Whereas all types of neurons could be found in PAm, the majority of early I cells appeared to be localized in more rostral regions of the structure. We also found that E-augment cells, which have been identified in mammals as premotor bulbospinal cells innervating muscles associated with expiration (Ezure 1990; Monteau and Hilaire 1991), were more likely to be encountered caudal to the obex with the two most caudal E-augment cells likely being recorded in RAm.
DISCUSSION
In this study, we sought to characterize the firing patterns and functional organization of neurons recorded in the respiratory-vocal nucleus PAm. Here, we provide a physiological characterization of PAm as a first step in understanding the interaction between the respiratory system and vocal production.
Respiratory neuron types in PAm.
In mammals, the rVRG contains a variety of neuron types but chiefly, inspiratory-related bulbospinal neurons that project to spinal phrenic (innervating the diaphragm) and intercostal inspiratory motor neurons (Bianchi et al. 1995). Whereas birds have neither a diaphragm nor a phrenic nucleus, PAm is thought to be homologous to the mammalian rVRG, based on the similar distributions of bulbospinal and inspiratory-related neurons within the ventrolateral medulla at levels spanning the obex (Reinke and Wild 1997, 1998). Respiratory discharge patterns found in PAm were similar to those reported in mammalian respiratory brainstem. In mammalian studies, respiratory neurons are classified according to their firing patterns and the phase of their activity within the respiratory cycle. We found that the most frequently encountered cell types recorded in PAm (47.7%) were inspiratory related, as reported previously (Ashmore et al. 2008; Reinke and Wild 1997, 1998). Most of our inspiratory-related neurons were classified as I augment (31.5%) and early I (16.2%). In mammals, I-augment neurons tend to be the inspiratory premotor neurons that project to the spinal cord (Bianchi et al. 1995; Feldman et al. 1985; Guyenet et al. 2002). In songbirds, retrograde tracer injections into the upper thoracic spinal cord at levels where motor neurons to inspiratory muscles are located will label neurons in PAm (Reinke and Wild 1997, 1998). The distribution of these retrogradely labeled neurons overlaps with levels of the ventrolateral medulla, where we observed inspiratory-related neurons, suggesting that I-augment neurons in PAm are well placed to play the same role as they do in mammals.
In this same region where I-augment neurons were observed, we also recorded from late I (3.8%) and pre-I (18.5%) neurons, often referred to as phase-spanning neurons, as well as from expiratory-related neurons (15.4%). Connelly et al. (1992) also reported a similar heterogeneity of cell types in the rVRG of the adult cat, including the six classes that we report here. The majority of cells in the cat rVRG were also I augment, but early I, expiratory, and phase-spanning neurons were recorded as well.

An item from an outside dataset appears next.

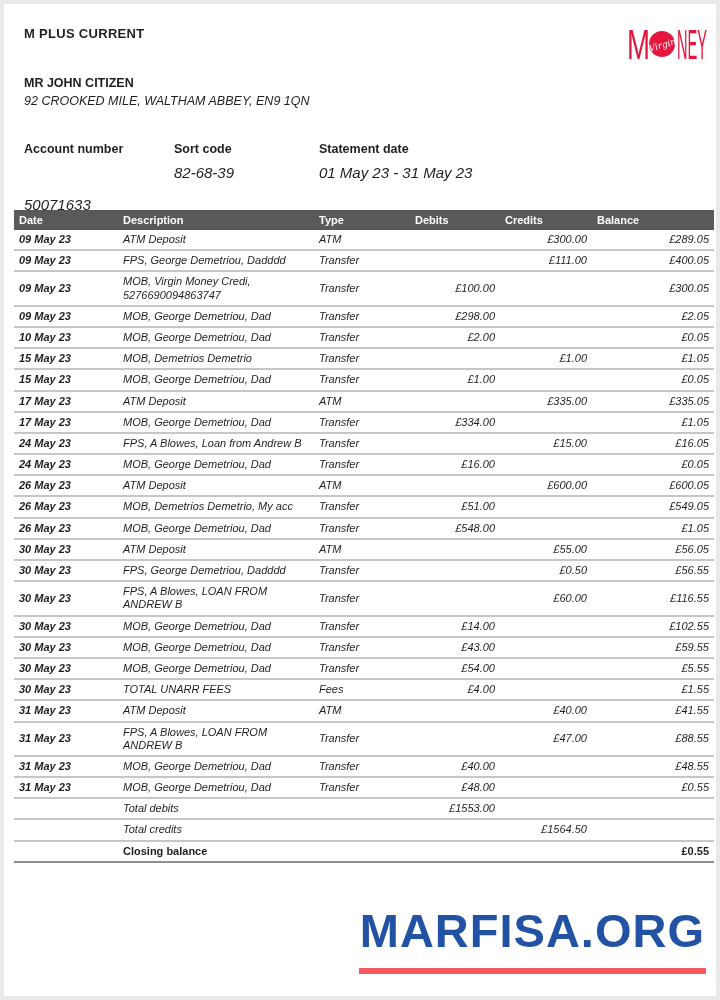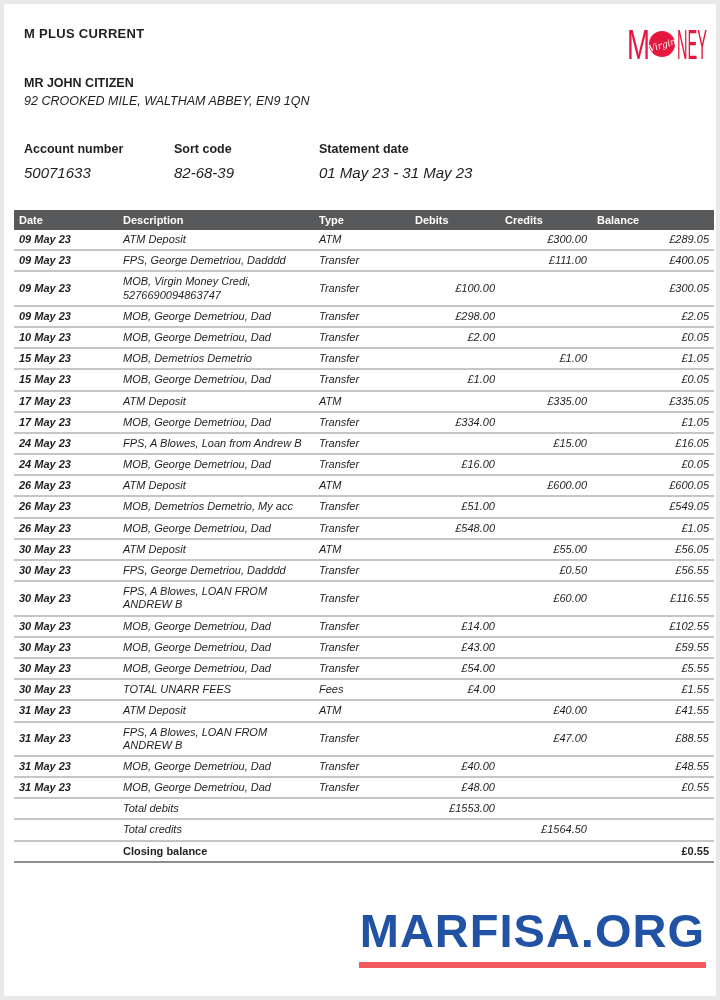"Account number" .acct .blk1 { gap: none -> 32px }
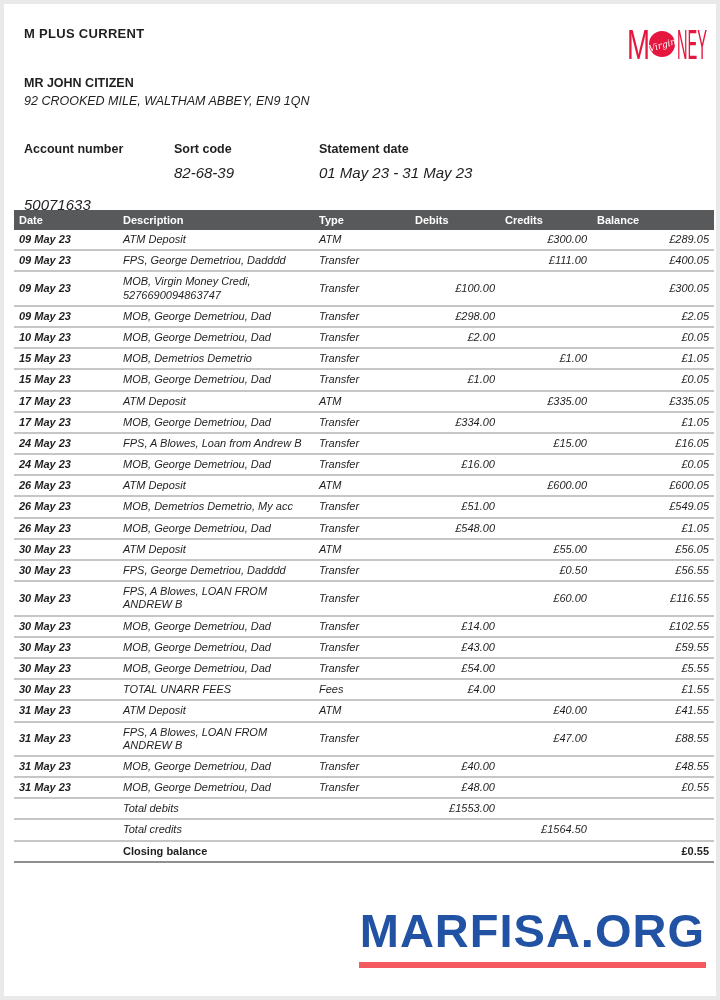"MARFISA.ORG" .brand { padding: 0 1px 7px 1px -> 0 1px 13px 1px }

In addition to these neuron classes, several neurons were recorded with discharge patterns that were phase locked to the respiratory cycle but did not fit into any of the six categories (Fig. 6). Three of these neurons fired during the IE transition and just prior to the EI transition (Fig. 6C). This discharge pattern has been referred to as pre-I (Bianchi et al. 1995), although the pre-I classification is more typically associated with EI phase-spanning neurons. Smith et al. (2009) refer to neurons that start firing before the onset of inspiration and continue throughout the inspiratory phase as pre-I or also pre-I/I neurons.
Is rostral PAm equivalent to the mammalian pre-BötC?.
Whereas the various cell classes were distributed throughout PAm, there was a tendency for early I neurons to be found in more rostral regions. In mammals, the pre-BötC is situated just rostral to the rVRG in the ventrolateral medulla. In cat, inspiratory, expiratory, and phase-spanning neurons are observed in the pre-BötC, but most of the neurons encountered are of the Early I (I-decrement) class. Several investigators have found that whereas all classes of respiratory neurons are seen in the pre-BötC, the complex is characterized by having pre-I neurons localized specifically to that area and having a high density of early I cells (Connelly et al. 1992; Schwarzacher et al. 1995). We hypothesize that neurons localized to the more rostral regions represent the avian homologue of the pre-BötC. In mammals, the pre-BötC projects to the hypoglossal nucleus, but the rVRG does not (Borgmann et al. 2011). In songbirds, tracer injections into the nXIIts retogradely labeled neurons in PAm at sites corresponding to those where inspiratory-related activity was recorded (Reinke and Wild 1998). It is possible that these sites may correspond to an avian homolog of the pre-BötC. We are unaware of any nomenclature associated with an avian homolog for the pre-BötC.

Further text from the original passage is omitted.